All records below are to be repeated exactly, with the pictures left out.

Stored data:
===============
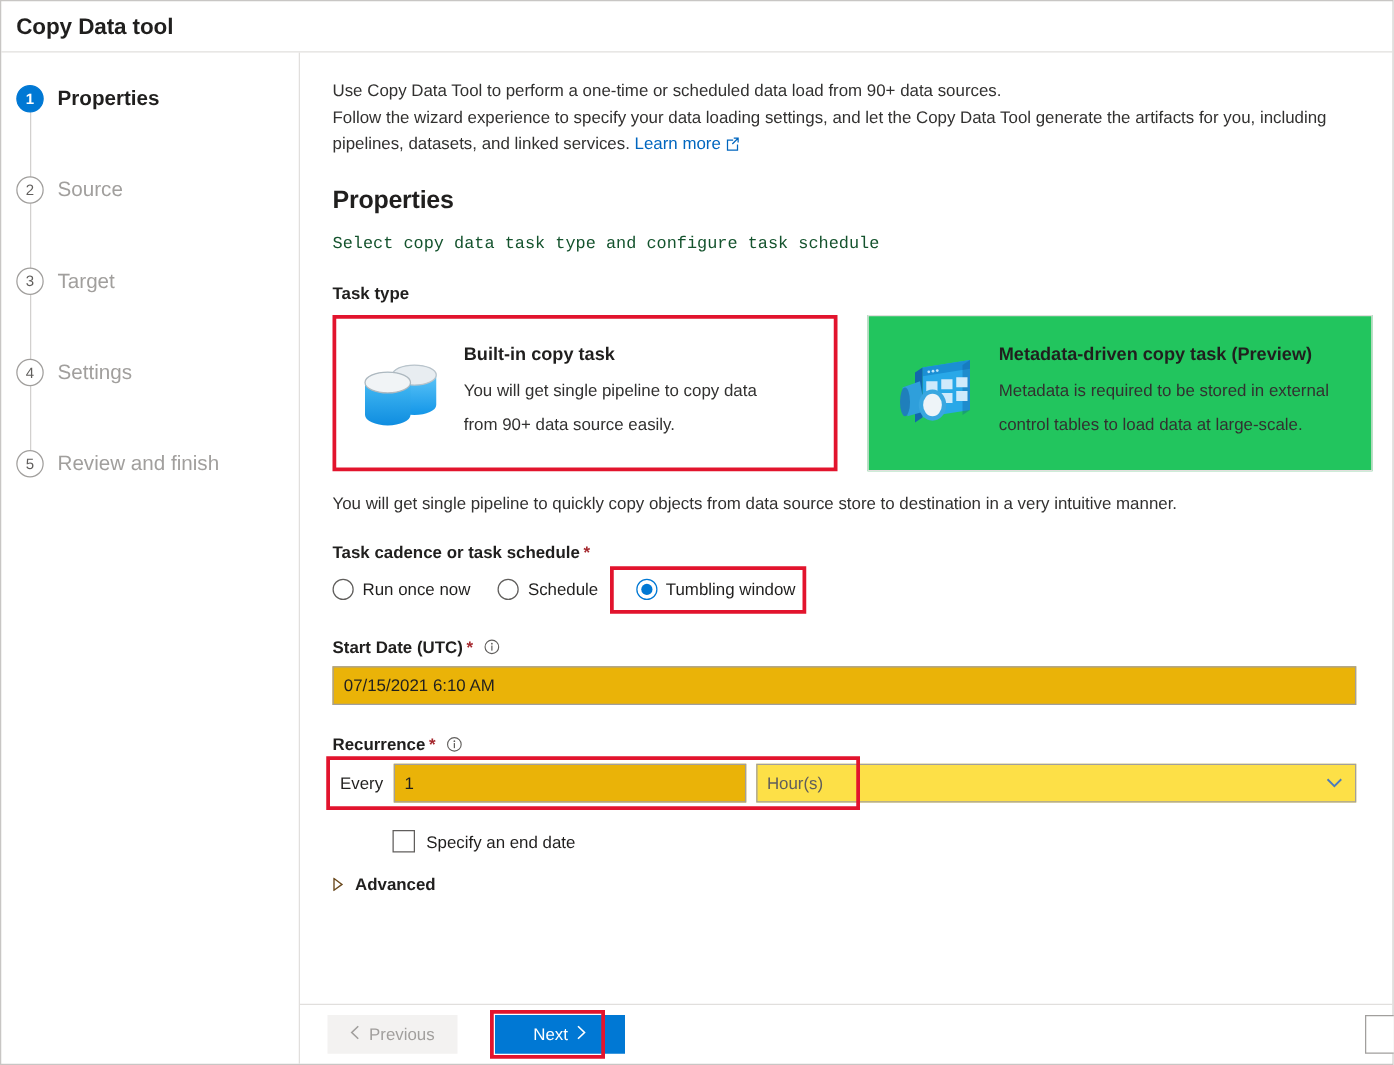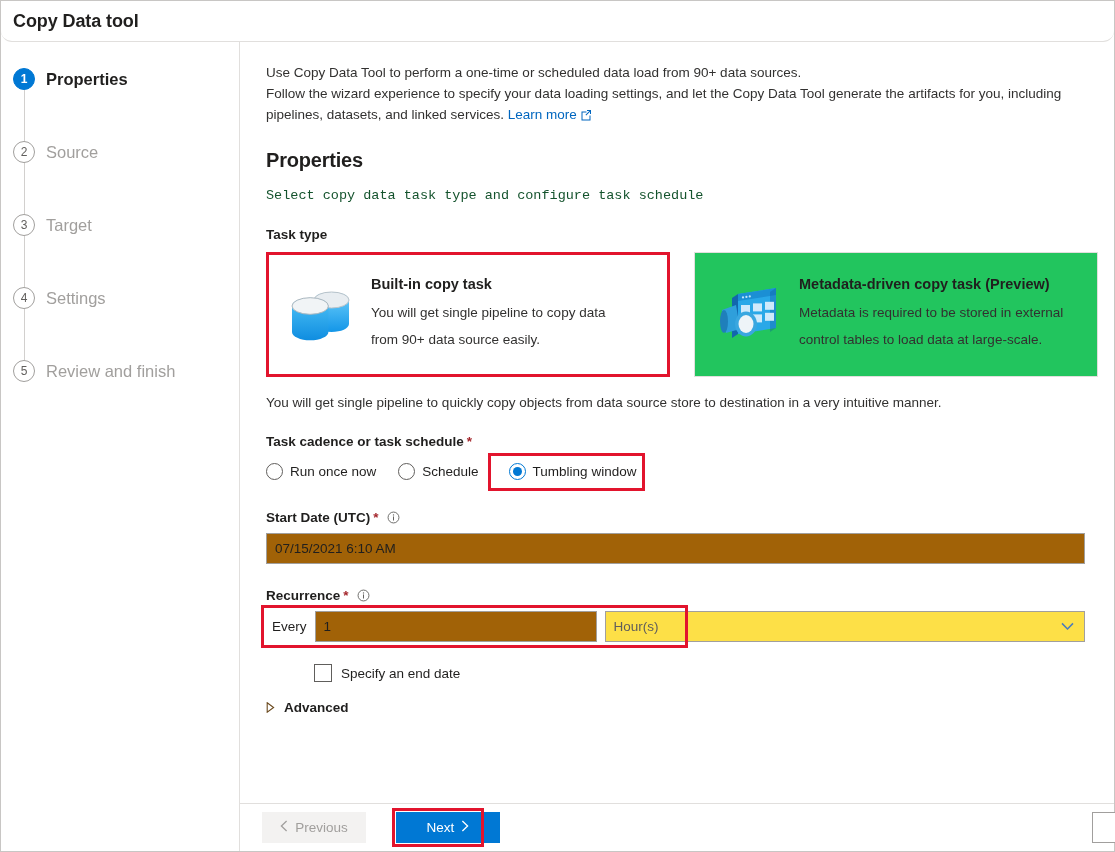"Copy Data tool" .titlebar { border-radius: 11px -> none }
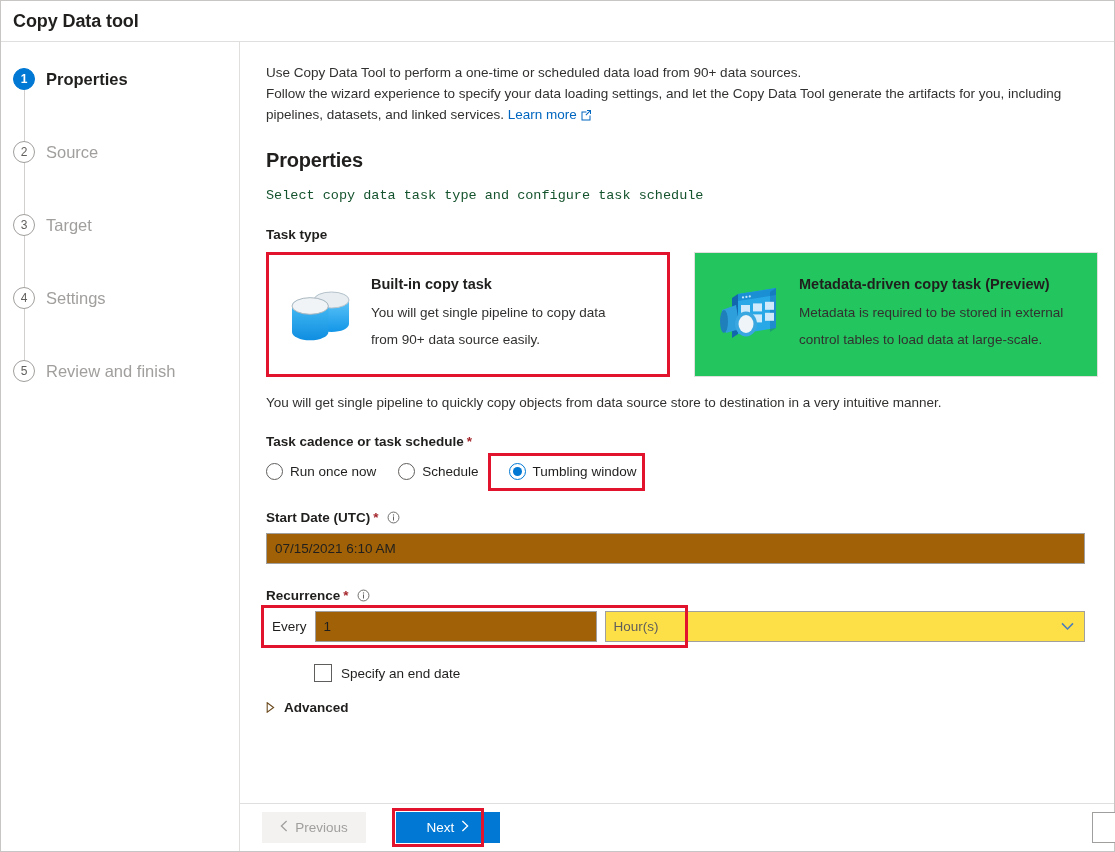"07/15/2021 6:10 AM" .text-input { background: #a16207 -> #eab308 }
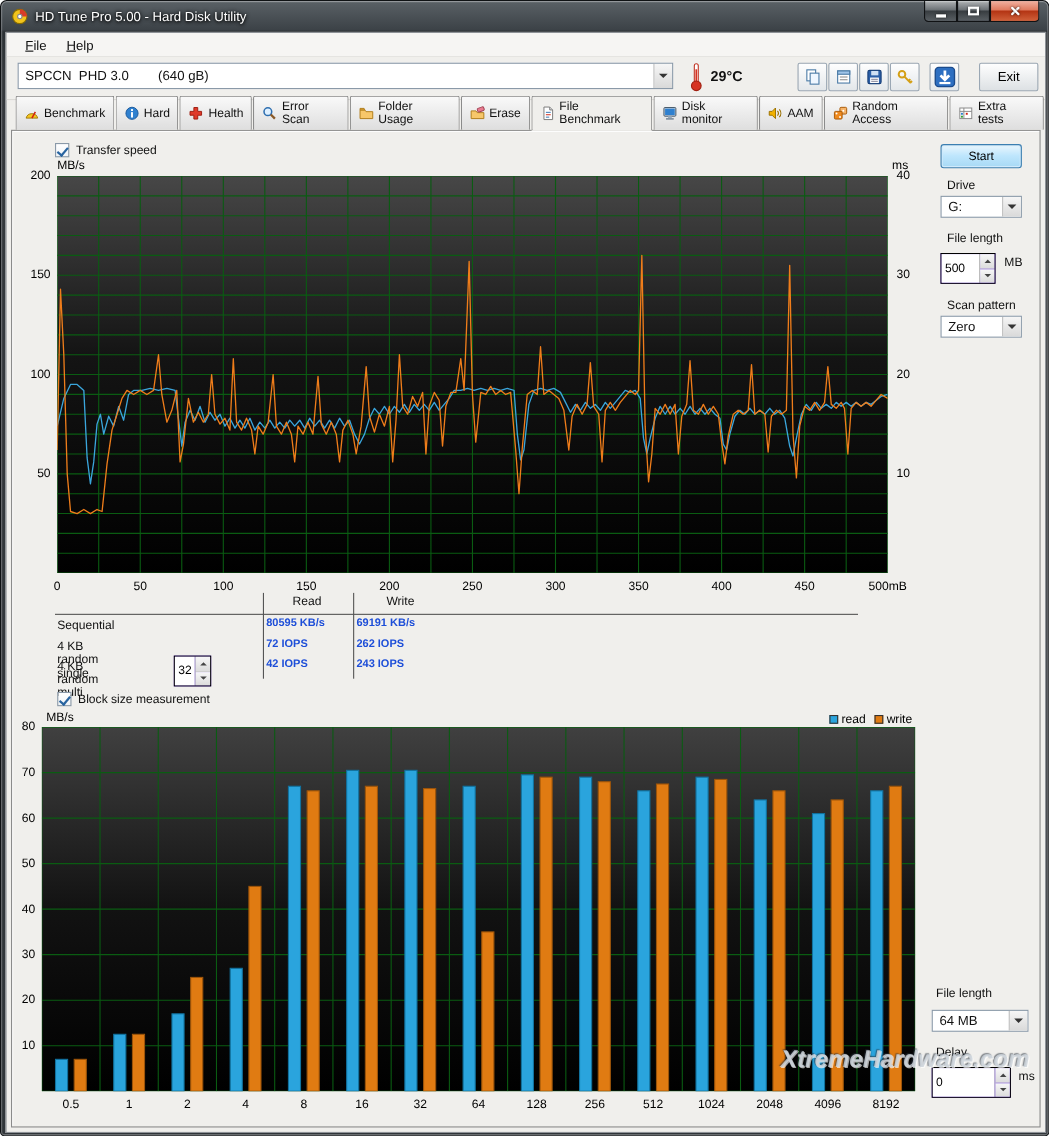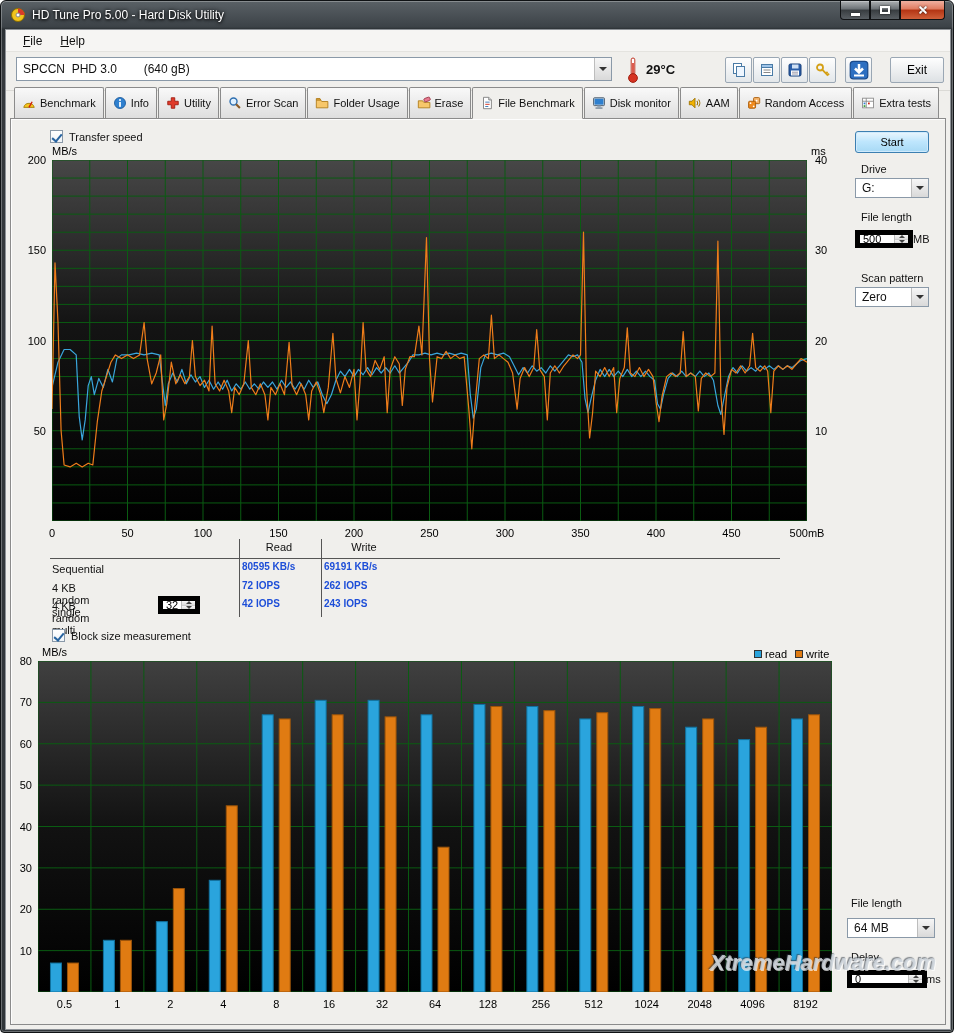"Info" span { text: Info -> Hard }
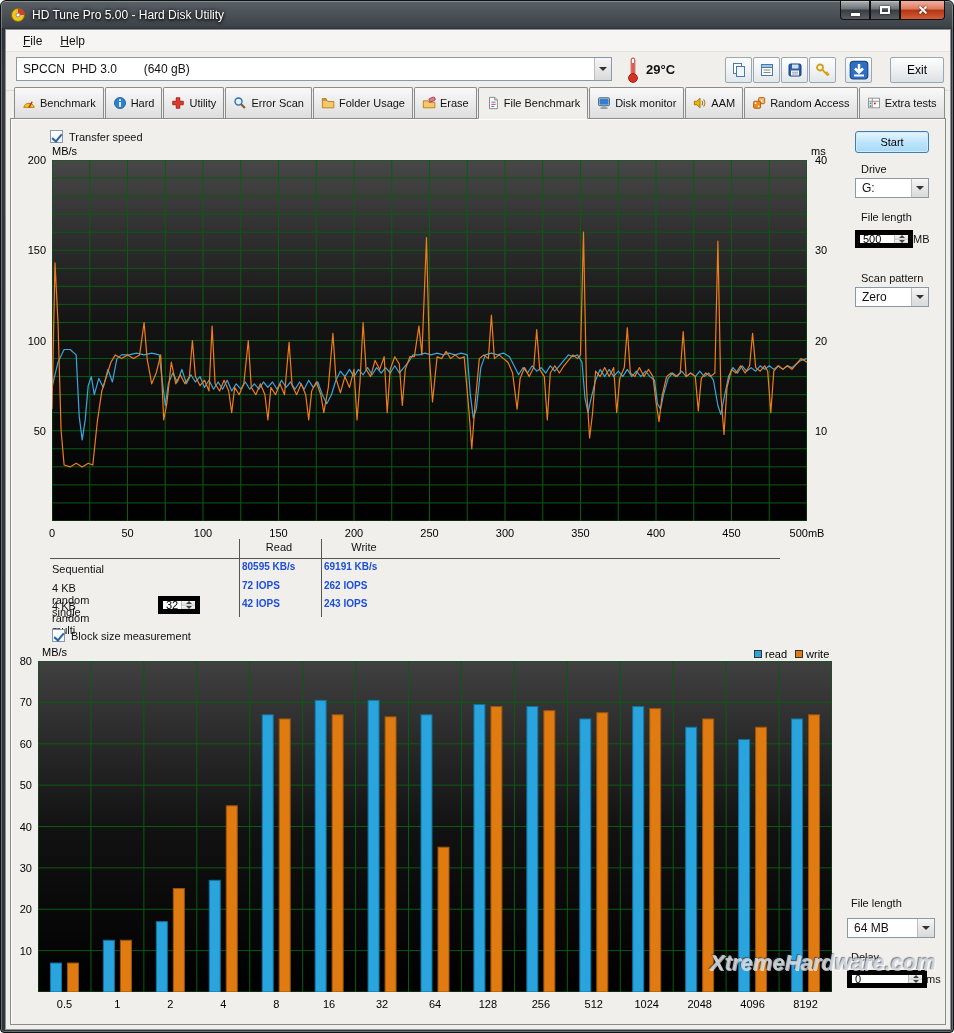"Utility" span { text: Utility -> Health }
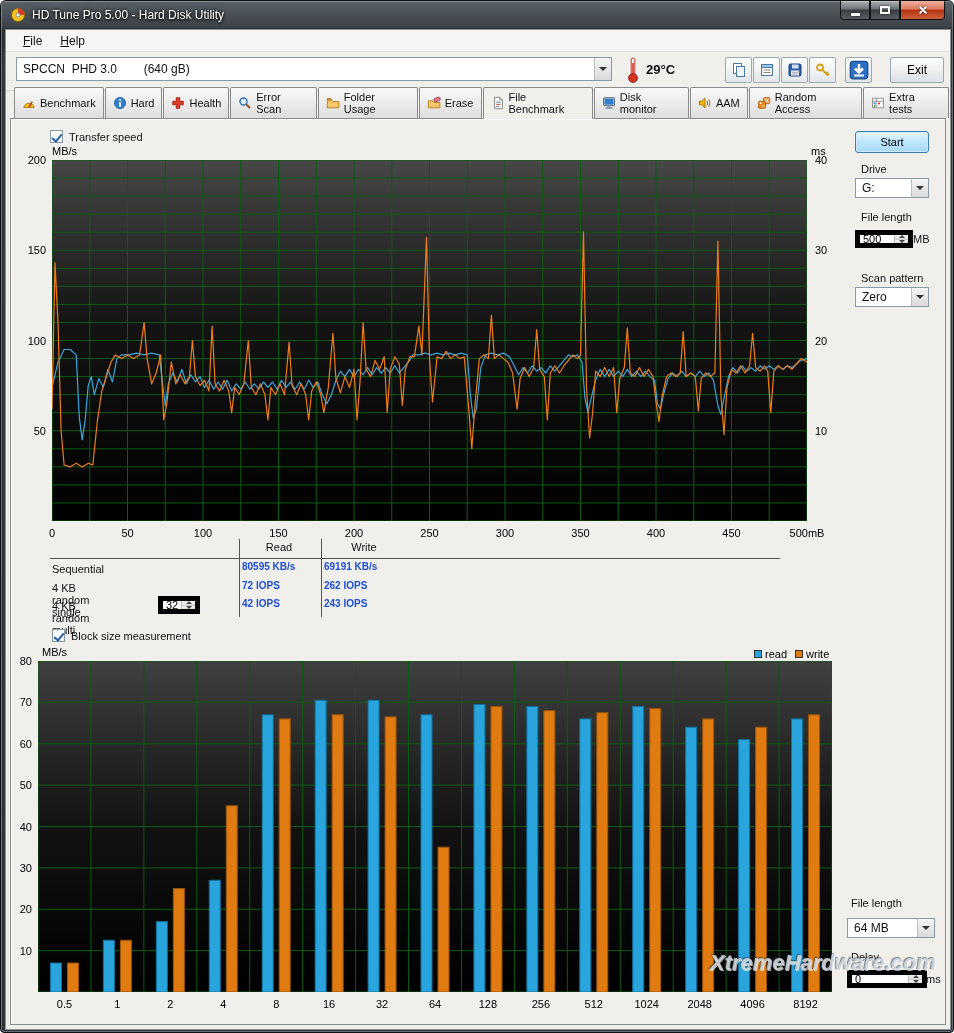"500" .spin { border: 5px solid #000000 -> 1px solid #000000; height: 18px -> 28px }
===============
Solution for this task:
"Copy Data tool" .titlebar { border-radius: 11px -> none }
"07/15/2021 6:10 AM" .text-input { background: #a16207 -> #eab308 }
"Info" span { text: Info -> Hard }
"Utility" span { text: Utility -> Health }
"500" .spin { border: 5px solid #000000 -> 1px solid #000000; height: 18px -> 28px }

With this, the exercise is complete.